■ Task requirements
Your answer must consist of every line from the data below that includes the word "higher".

■ Source information

==========

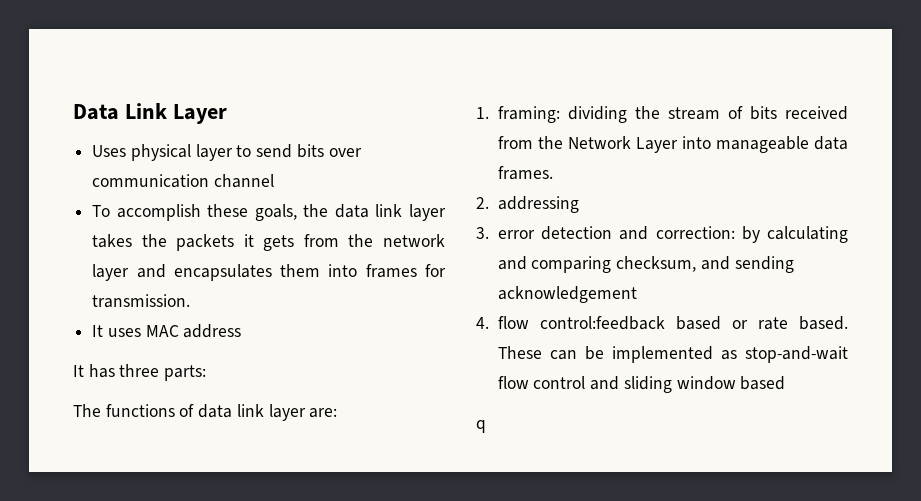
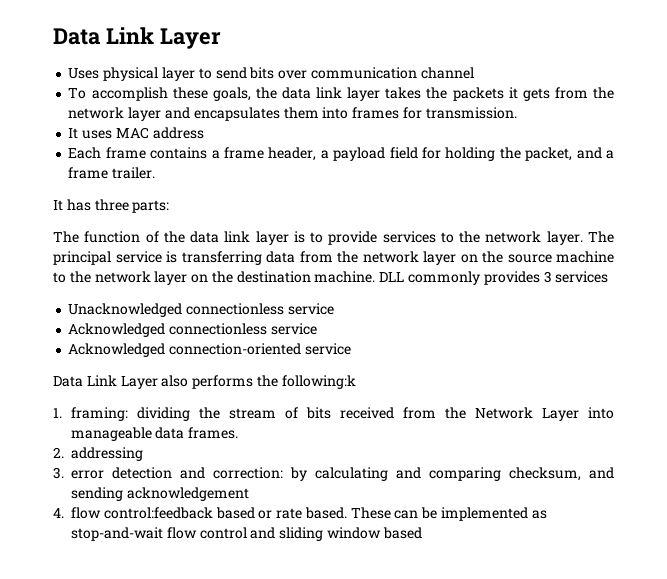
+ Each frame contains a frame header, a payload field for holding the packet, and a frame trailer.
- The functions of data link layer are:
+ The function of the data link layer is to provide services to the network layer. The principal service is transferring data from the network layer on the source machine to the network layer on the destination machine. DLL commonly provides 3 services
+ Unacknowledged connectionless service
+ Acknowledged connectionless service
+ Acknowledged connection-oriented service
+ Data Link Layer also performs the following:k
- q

==========

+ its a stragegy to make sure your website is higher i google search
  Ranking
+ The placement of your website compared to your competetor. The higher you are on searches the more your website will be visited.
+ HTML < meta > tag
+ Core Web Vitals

==========

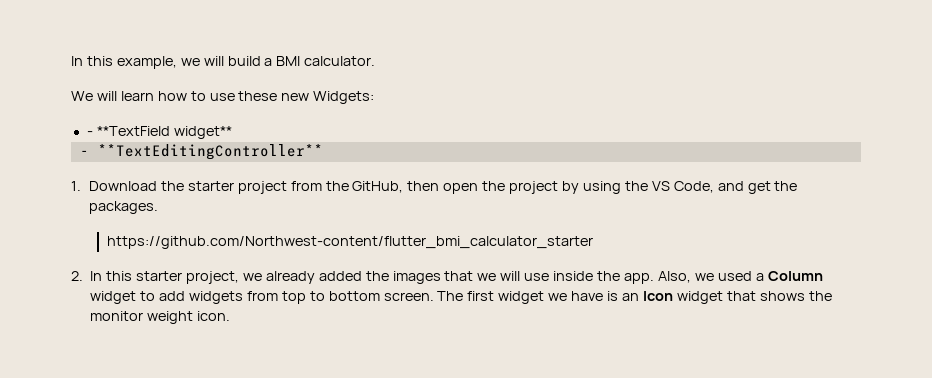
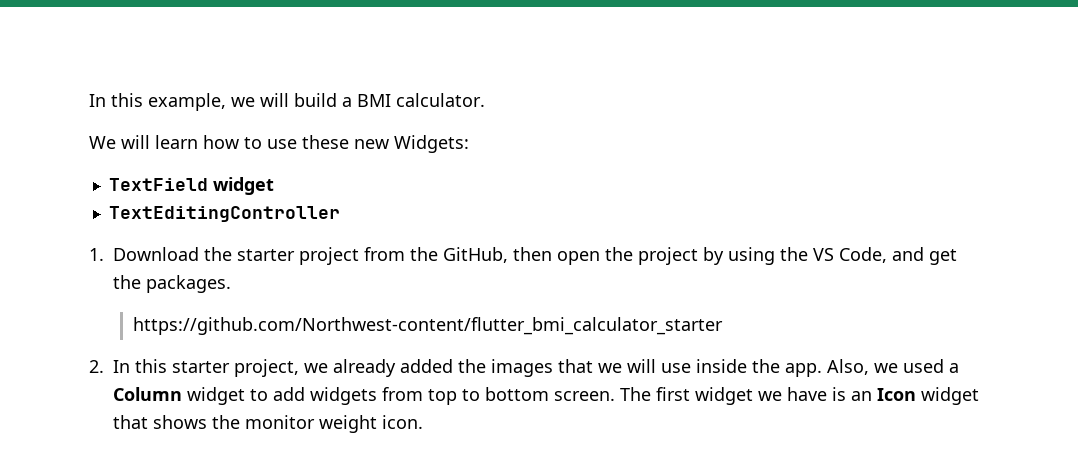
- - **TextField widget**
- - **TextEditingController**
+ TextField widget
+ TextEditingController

==========

■ Answer
+ its a stragegy to make sure your website is higher i google search
+ The placement of your website compared to your competetor. The higher you are on searches the more your website will be visited.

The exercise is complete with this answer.